Group health plans that are in place as of March 23, 2010 are “grandfathered” and many of the new health plan mandates applicable to new plans either do not apply, or do not apply until future years.  However, a number of new rules apply effective the first plan year that starts after Sept. 23, 2010, even if the group plan is grandfathered.  The primary rules that apply to grandfathered plans on January 1, 2011 (for calendar year plans) include:

 Extension of Dependent Coverage.  If the plan covers dependents, coverage for adult children is extended until age 26 (i.e., through age 25), unless the child is eligible to enroll in another eligible employer-sponsored health plan (until 2014).

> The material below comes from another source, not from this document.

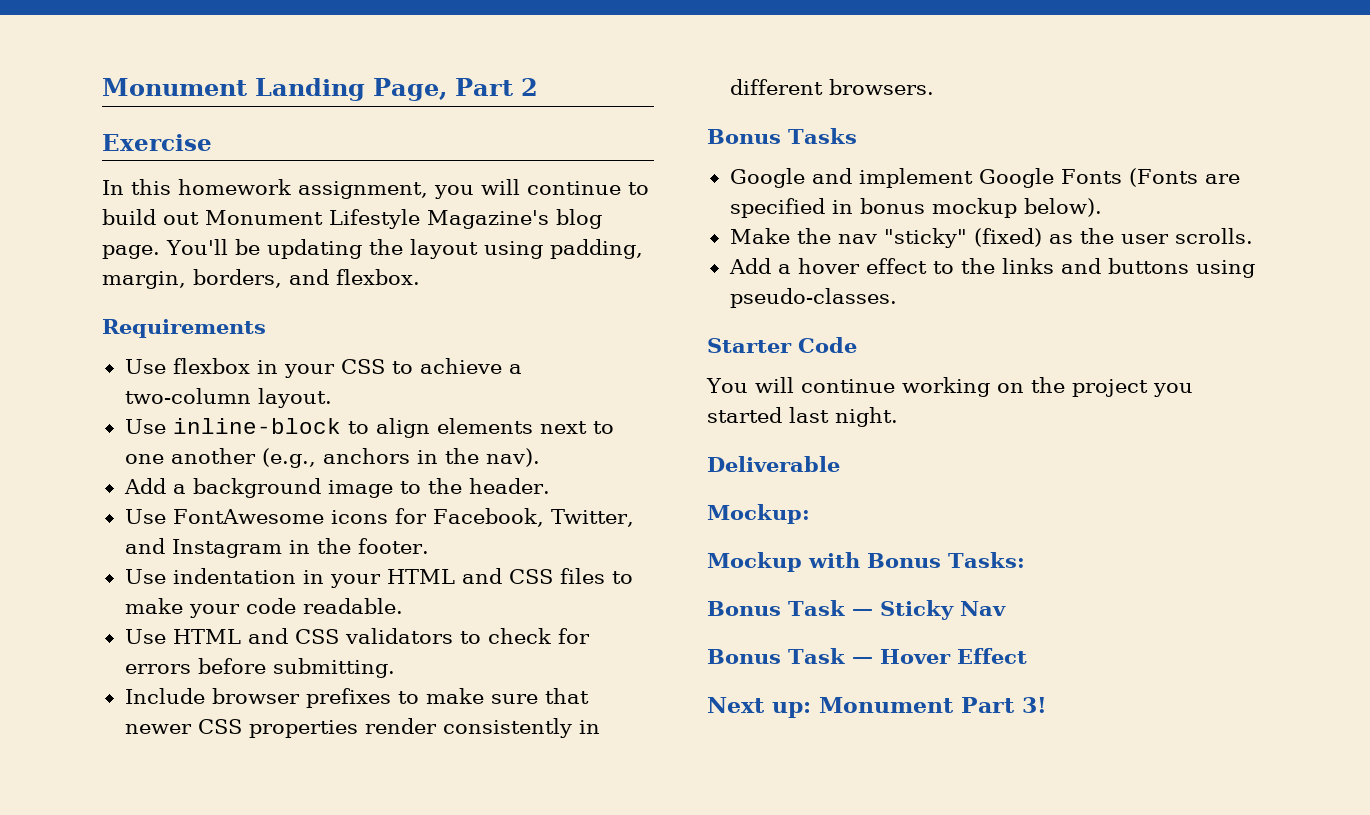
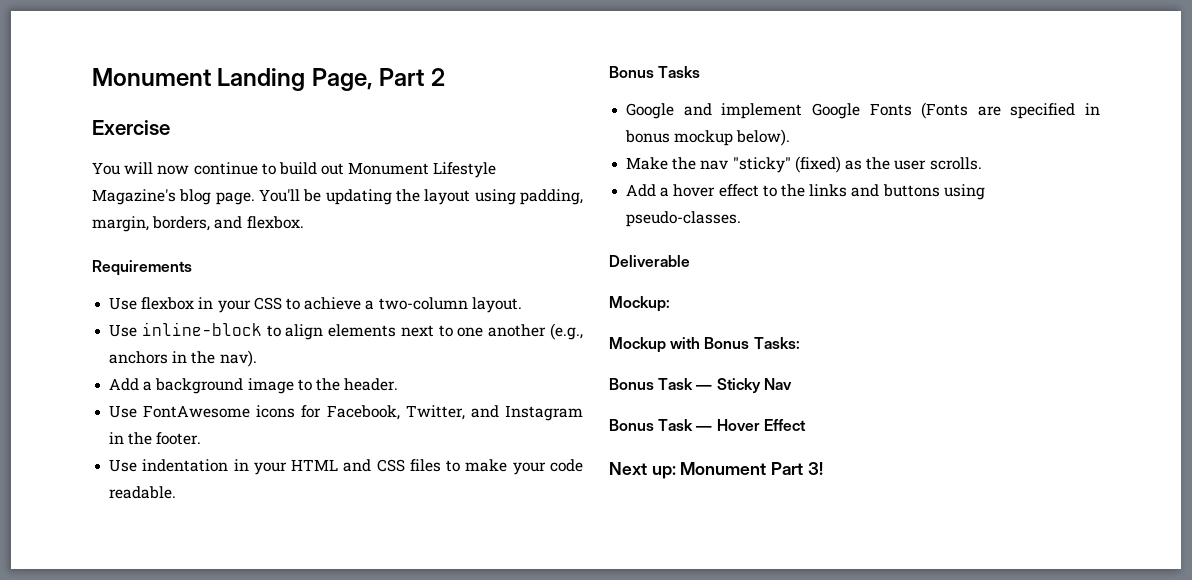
[102,179,520,199] In this homework assignment, you will -> [92,162,190,175] You will now
[124,628,590,644] [124,658,395,678] [124,688,589,708] [124,718,600,738] [729,79,934,95] // Use HTML and CSS validators to check for errors before submitting. // Include browser prefixes to make sure that newer CSS properties render consistently in different browsers. -> (177, 492) none
[707,337,857,353] [706,377,1193,397] [707,407,898,427] // Starter Code // You will continue working on the project you started last night. -> (742, 219) none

 Prohibition on Lifetime Limits.  Applies to all group health plans.  An individual whose coverage ended due to a lifetime limit is eligible to reenroll when the new rule takes effect.

 Prohibition on Annual Limits.  Applies to all group health plans, subject to (i) a transition rule and (ii) possible “waiver”  where the transitional rule “would result in a significant decrease in access to benefits” or “would significantly increase premiums.”  The “transition rule” permits an annual limit no lower than $750,000 for 2011 plan year; $1.25 million for 2012 plan year; and $2 million for 2013 plan year.  The “waiver” is available by application to HHS and must be made no later than 30 days before the start of the plan year.  It is primarily available to so-called “limited benefit” plans or “mini med” plans that are made available to part-time employees, seasonal workers, etc.

 Pre-existing Condition Exclusion (under age 19).  Applies to enrollees under age 19; applies to all covered individuals effective 2014.

 Prohibition on Rescissions.  Coverage cannot be rescinded after enrollment, except for fraud or intentional misrepresentation of a material fact.